§ Brief
After locating "Escova Polvo Beauty" in the listing below, copy that line and each one after it exactly, ending with the line that has "total: 8377.68 -> 9897.49".

§ Task inputs
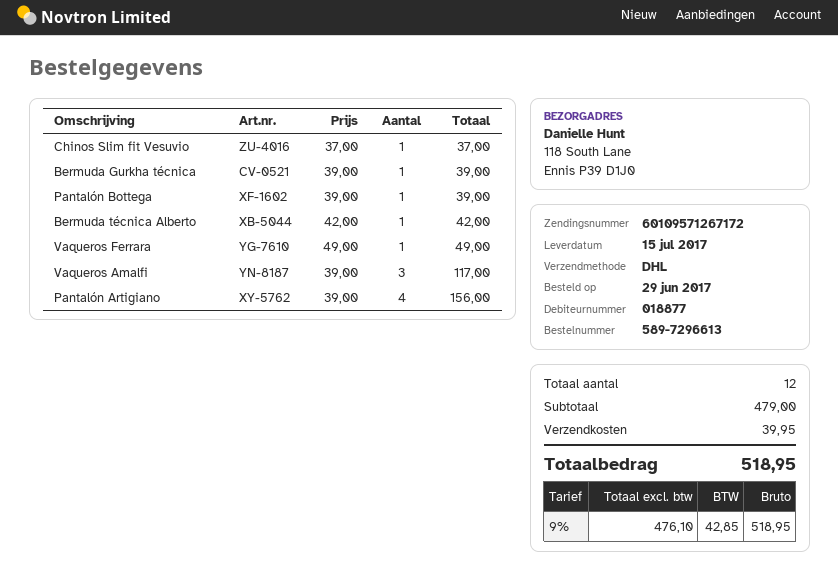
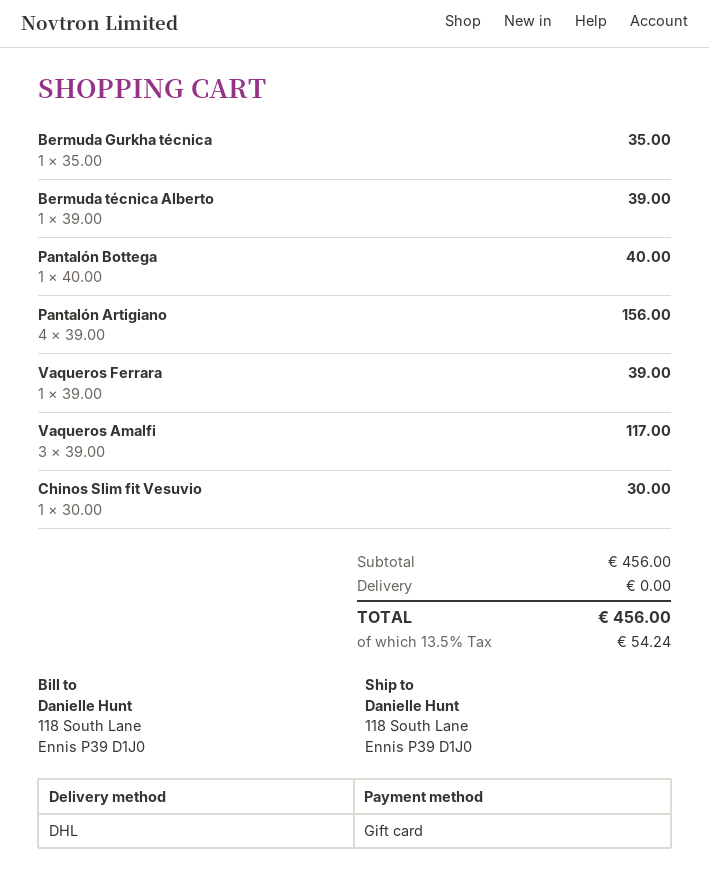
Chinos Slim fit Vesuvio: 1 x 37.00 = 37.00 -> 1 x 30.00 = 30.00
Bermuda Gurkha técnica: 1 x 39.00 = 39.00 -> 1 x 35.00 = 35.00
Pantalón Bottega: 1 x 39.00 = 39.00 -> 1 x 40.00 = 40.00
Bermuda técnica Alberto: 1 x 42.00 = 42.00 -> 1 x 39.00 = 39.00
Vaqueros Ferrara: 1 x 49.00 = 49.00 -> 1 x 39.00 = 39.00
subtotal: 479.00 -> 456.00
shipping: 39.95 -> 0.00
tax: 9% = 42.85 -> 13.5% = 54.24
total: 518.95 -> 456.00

* * *

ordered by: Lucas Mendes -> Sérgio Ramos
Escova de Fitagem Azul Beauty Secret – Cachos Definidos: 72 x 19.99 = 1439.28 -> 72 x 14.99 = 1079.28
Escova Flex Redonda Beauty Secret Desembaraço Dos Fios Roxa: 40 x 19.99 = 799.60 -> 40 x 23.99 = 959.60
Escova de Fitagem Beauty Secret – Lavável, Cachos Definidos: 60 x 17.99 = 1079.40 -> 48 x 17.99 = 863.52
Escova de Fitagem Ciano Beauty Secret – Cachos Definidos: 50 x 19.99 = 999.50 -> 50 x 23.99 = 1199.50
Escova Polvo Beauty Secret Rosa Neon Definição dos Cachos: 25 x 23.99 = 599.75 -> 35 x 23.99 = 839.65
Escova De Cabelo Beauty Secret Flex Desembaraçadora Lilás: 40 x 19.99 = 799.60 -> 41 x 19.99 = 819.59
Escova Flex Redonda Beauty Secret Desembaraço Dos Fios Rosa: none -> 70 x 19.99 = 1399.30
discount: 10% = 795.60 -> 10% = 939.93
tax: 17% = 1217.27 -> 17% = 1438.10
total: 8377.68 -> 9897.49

§ Output
Escova Polvo Beauty Secret Rosa Neon Definição dos Cachos: 25 x 23.99 = 599.75 -> 35 x 23.99 = 839.65
Escova De Cabelo Beauty Secret Flex Desembaraçadora Lilás: 40 x 19.99 = 799.60 -> 41 x 19.99 = 819.59
Escova Flex Redonda Beauty Secret Desembaraço Dos Fios Rosa: none -> 70 x 19.99 = 1399.30
discount: 10% = 795.60 -> 10% = 939.93
tax: 17% = 1217.27 -> 17% = 1438.10
total: 8377.68 -> 9897.49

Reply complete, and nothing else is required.